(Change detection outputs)
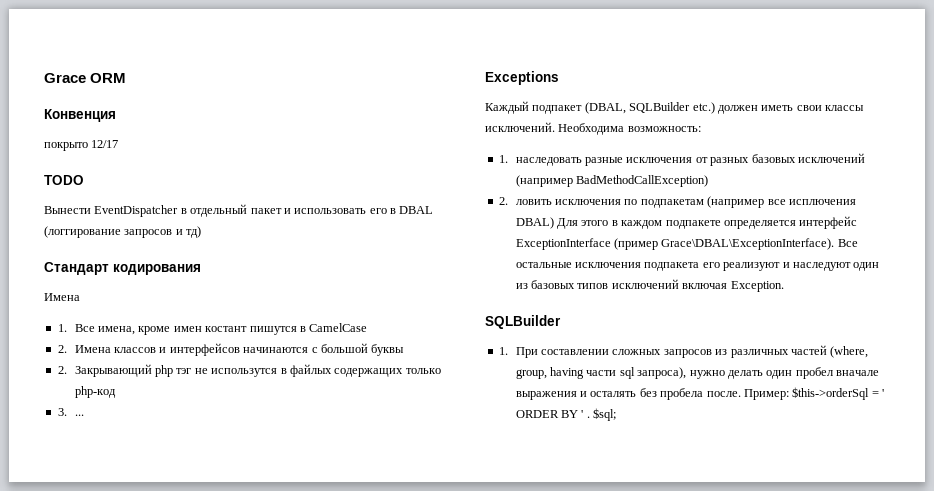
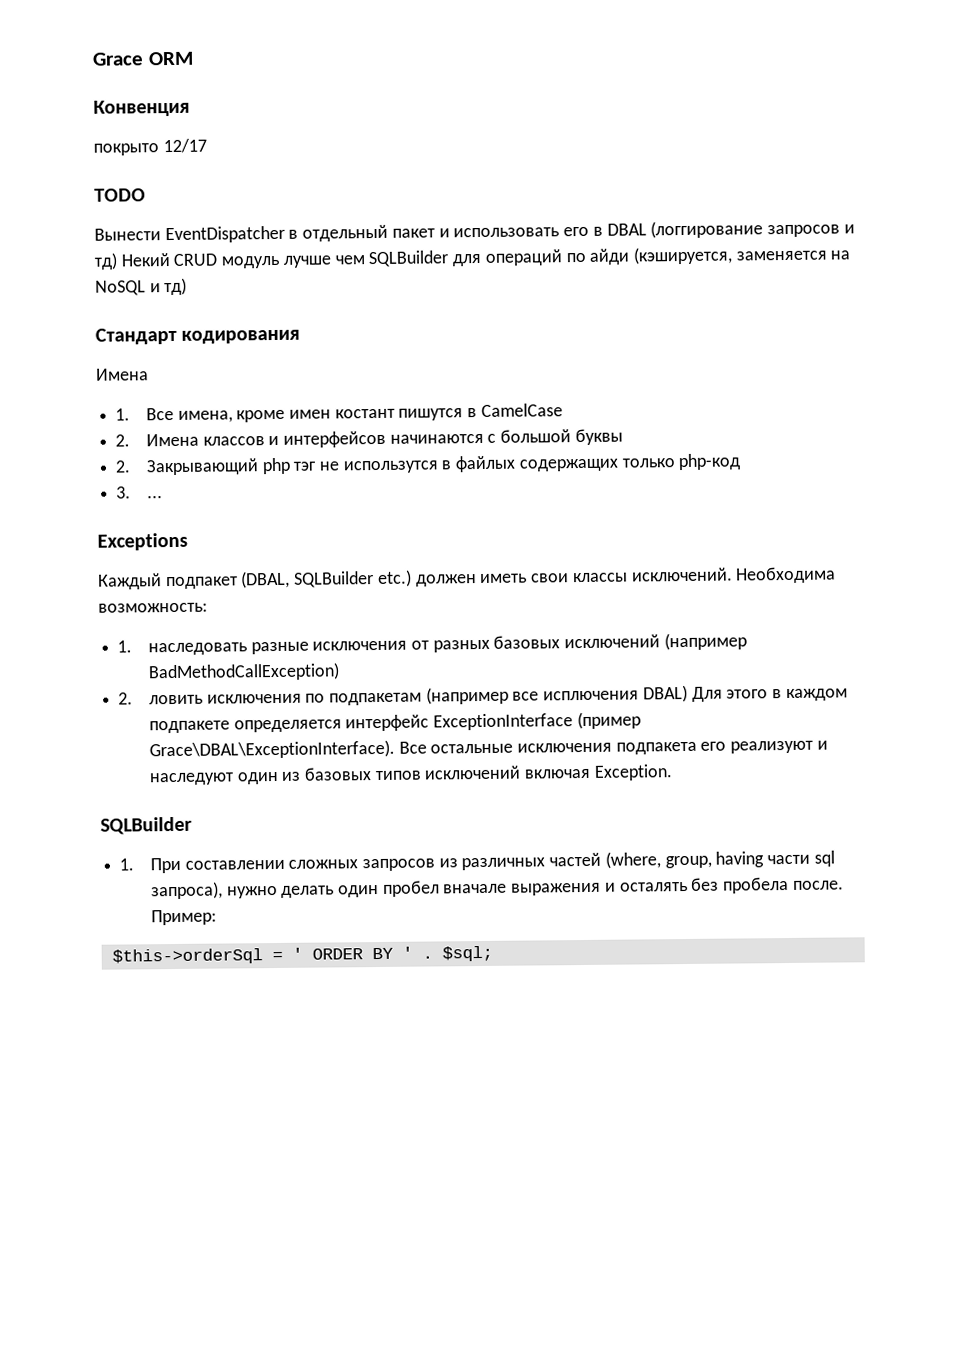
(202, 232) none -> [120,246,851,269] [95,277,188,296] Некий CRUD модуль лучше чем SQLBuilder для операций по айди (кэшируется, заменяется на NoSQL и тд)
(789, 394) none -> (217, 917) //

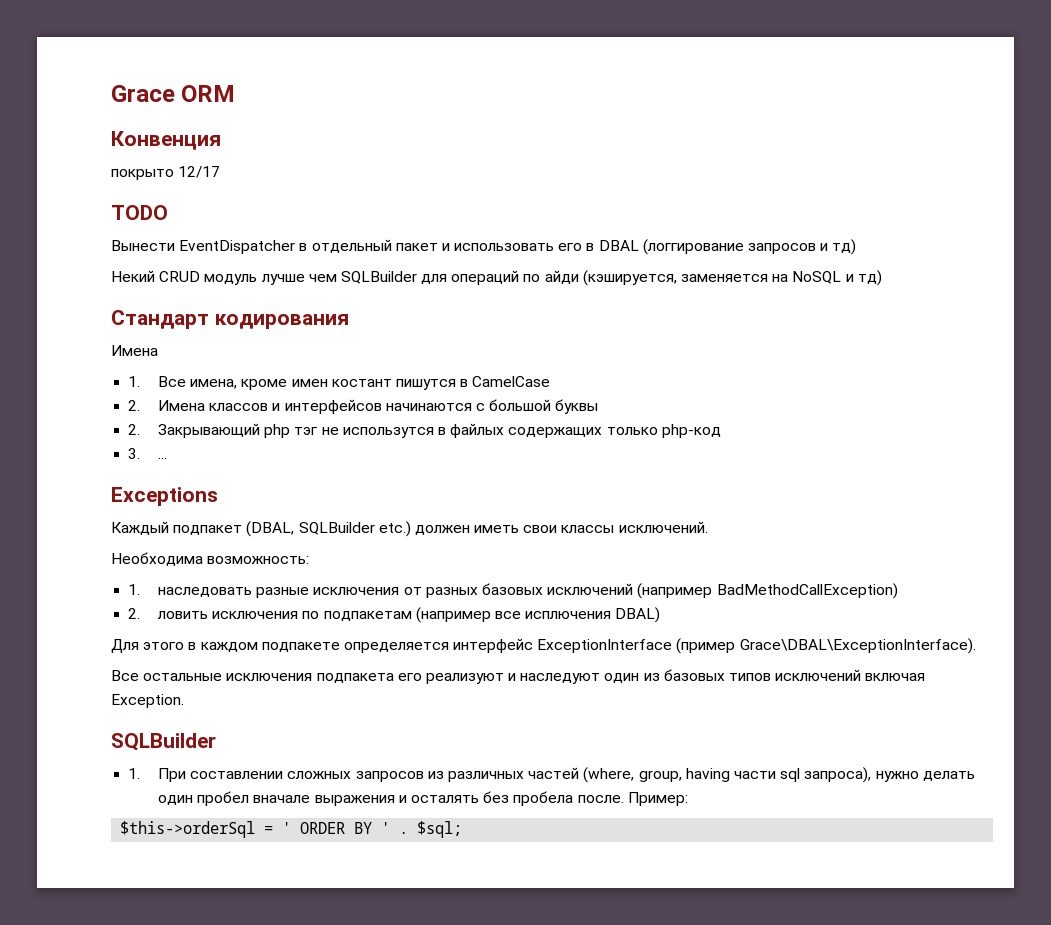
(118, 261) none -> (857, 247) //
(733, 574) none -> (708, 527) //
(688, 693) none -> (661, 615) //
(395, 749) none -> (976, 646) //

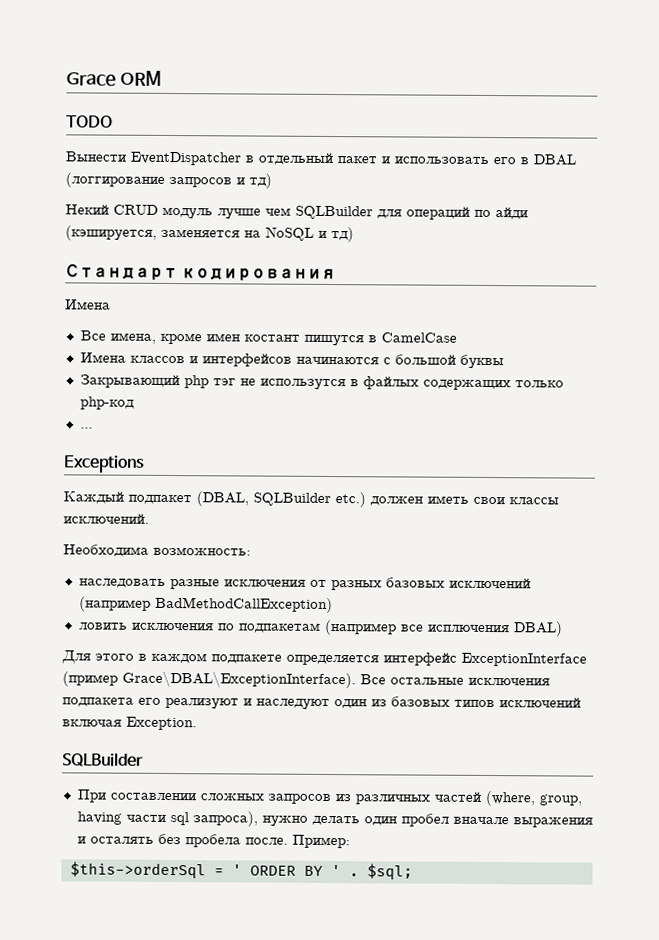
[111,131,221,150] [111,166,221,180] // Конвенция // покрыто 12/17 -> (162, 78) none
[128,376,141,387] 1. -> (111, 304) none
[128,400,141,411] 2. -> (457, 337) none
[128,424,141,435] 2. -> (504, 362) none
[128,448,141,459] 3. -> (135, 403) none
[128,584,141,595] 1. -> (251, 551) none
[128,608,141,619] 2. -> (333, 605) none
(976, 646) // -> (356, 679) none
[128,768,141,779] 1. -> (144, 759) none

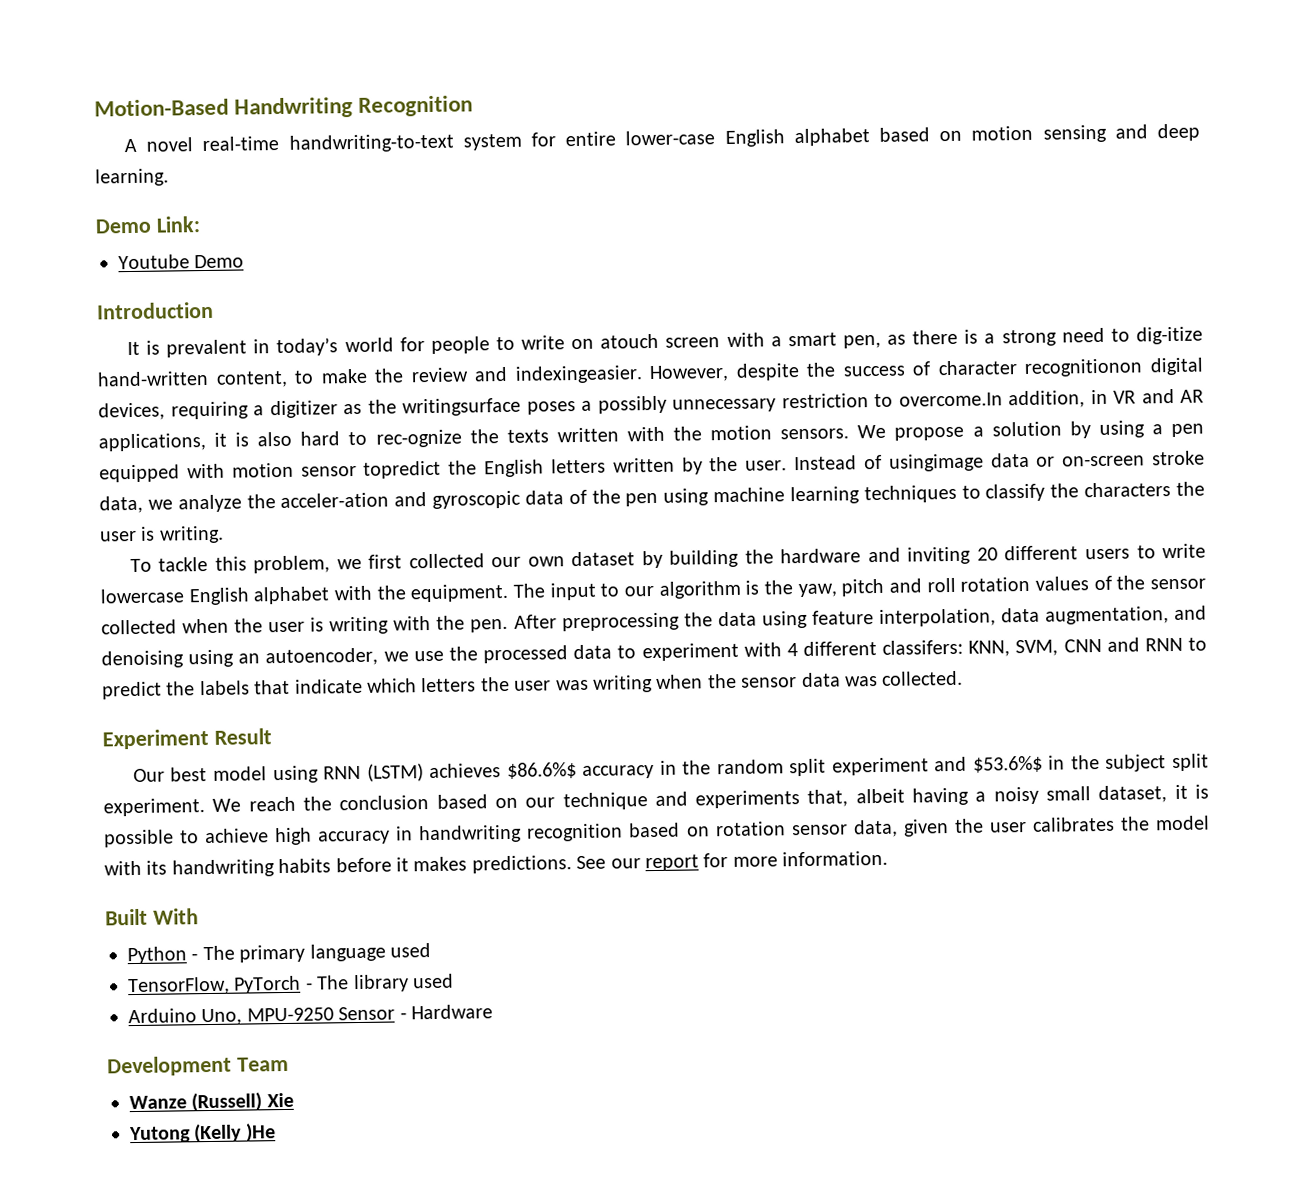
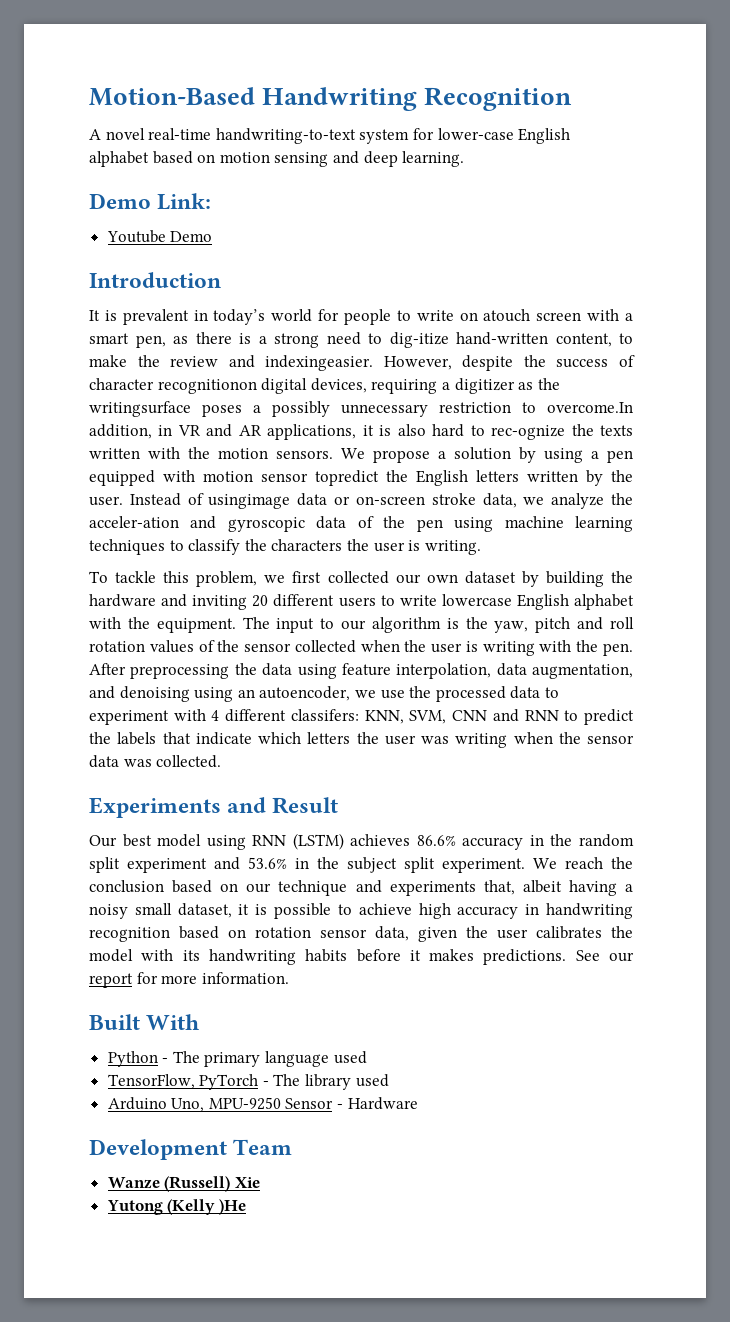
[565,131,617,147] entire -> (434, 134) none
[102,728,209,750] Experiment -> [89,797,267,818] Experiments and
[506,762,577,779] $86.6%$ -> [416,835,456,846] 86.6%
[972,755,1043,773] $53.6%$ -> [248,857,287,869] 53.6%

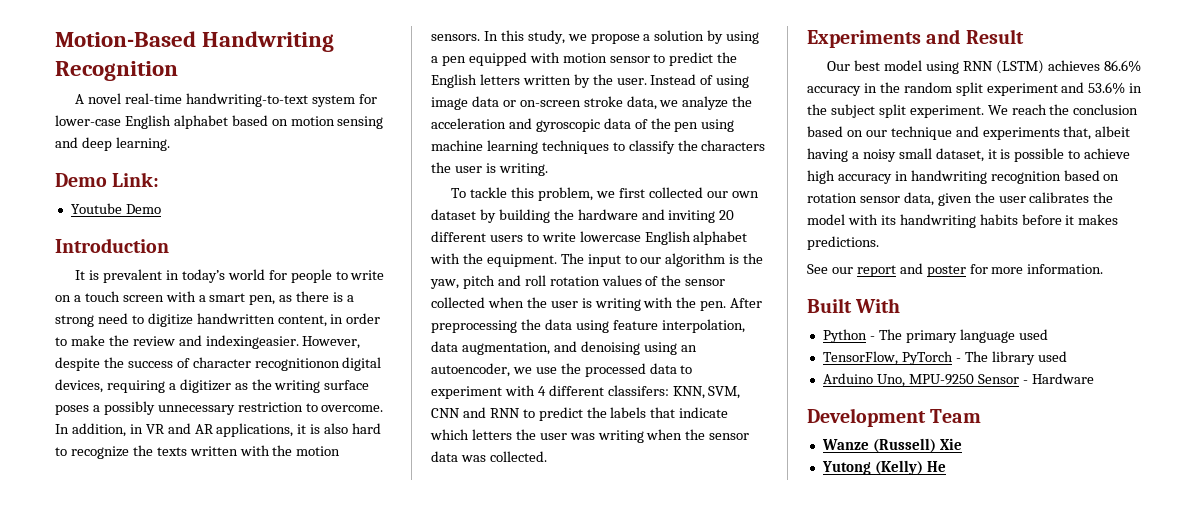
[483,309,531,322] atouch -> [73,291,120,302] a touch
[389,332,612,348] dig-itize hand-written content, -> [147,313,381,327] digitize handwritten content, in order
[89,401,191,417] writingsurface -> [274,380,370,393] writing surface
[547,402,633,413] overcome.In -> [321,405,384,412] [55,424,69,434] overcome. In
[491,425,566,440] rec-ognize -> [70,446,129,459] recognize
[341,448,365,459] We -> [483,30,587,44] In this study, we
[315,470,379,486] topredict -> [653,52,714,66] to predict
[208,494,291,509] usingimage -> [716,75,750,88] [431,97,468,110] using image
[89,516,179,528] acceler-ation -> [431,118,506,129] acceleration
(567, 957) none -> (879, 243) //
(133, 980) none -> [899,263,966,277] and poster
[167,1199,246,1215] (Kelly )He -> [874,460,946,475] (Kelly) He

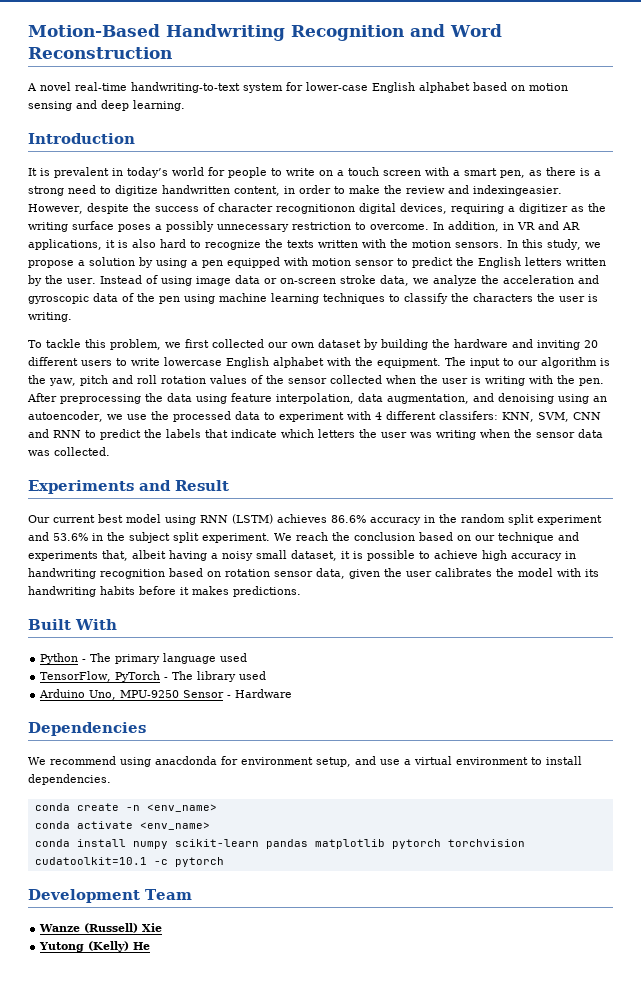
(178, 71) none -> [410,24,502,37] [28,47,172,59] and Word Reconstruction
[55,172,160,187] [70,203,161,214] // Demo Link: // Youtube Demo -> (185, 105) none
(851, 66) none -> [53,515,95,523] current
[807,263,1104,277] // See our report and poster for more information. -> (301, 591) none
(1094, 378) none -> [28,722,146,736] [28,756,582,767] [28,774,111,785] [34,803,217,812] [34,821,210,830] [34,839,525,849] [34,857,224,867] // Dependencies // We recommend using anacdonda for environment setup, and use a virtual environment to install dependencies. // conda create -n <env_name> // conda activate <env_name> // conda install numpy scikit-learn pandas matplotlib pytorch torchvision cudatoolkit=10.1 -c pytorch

*About this exercise:*
Without including any pictures, copy every line above exactly.

*Your solution:*
(202, 232) none -> [120,246,851,269] [95,277,188,296] Некий CRUD модуль лучше чем SQLBuilder для операций по айди (кэшируется, заменяется на NoSQL и тд)
(789, 394) none -> (217, 917) //

(118, 261) none -> (857, 247) //
(733, 574) none -> (708, 527) //
(688, 693) none -> (661, 615) //
(395, 749) none -> (976, 646) //

[111,131,221,150] [111,166,221,180] // Конвенция // покрыто 12/17 -> (162, 78) none
[128,376,141,387] 1. -> (111, 304) none
[128,400,141,411] 2. -> (457, 337) none
[128,424,141,435] 2. -> (504, 362) none
[128,448,141,459] 3. -> (135, 403) none
[128,584,141,595] 1. -> (251, 551) none
[128,608,141,619] 2. -> (333, 605) none
(976, 646) // -> (356, 679) none
[128,768,141,779] 1. -> (144, 759) none

[565,131,617,147] entire -> (434, 134) none
[102,728,209,750] Experiment -> [89,797,267,818] Experiments and
[506,762,577,779] $86.6%$ -> [416,835,456,846] 86.6%
[972,755,1043,773] $53.6%$ -> [248,857,287,869] 53.6%

[483,309,531,322] atouch -> [73,291,120,302] a touch
[389,332,612,348] dig-itize hand-written content, -> [147,313,381,327] digitize handwritten content, in order
[89,401,191,417] writingsurface -> [274,380,370,393] writing surface
[547,402,633,413] overcome.In -> [321,405,384,412] [55,424,69,434] overcome. In
[491,425,566,440] rec-ognize -> [70,446,129,459] recognize
[341,448,365,459] We -> [483,30,587,44] In this study, we
[315,470,379,486] topredict -> [653,52,714,66] to predict
[208,494,291,509] usingimage -> [716,75,750,88] [431,97,468,110] using image
[89,516,179,528] acceler-ation -> [431,118,506,129] acceleration
(567, 957) none -> (879, 243) //
(133, 980) none -> [899,263,966,277] and poster
[167,1199,246,1215] (Kelly )He -> [874,460,946,475] (Kelly) He

(178, 71) none -> [410,24,502,37] [28,47,172,59] and Word Reconstruction
[55,172,160,187] [70,203,161,214] // Demo Link: // Youtube Demo -> (185, 105) none
(851, 66) none -> [53,515,95,523] current
[807,263,1104,277] // See our report and poster for more information. -> (301, 591) none
(1094, 378) none -> [28,722,146,736] [28,756,582,767] [28,774,111,785] [34,803,217,812] [34,821,210,830] [34,839,525,849] [34,857,224,867] // Dependencies // We recommend using anacdonda for environment setup, and use a virtual environment to install dependencies. // conda create -n <env_name> // conda activate <env_name> // conda install numpy scikit-learn pandas matplotlib pytorch torchvision cudatoolkit=10.1 -c pytorch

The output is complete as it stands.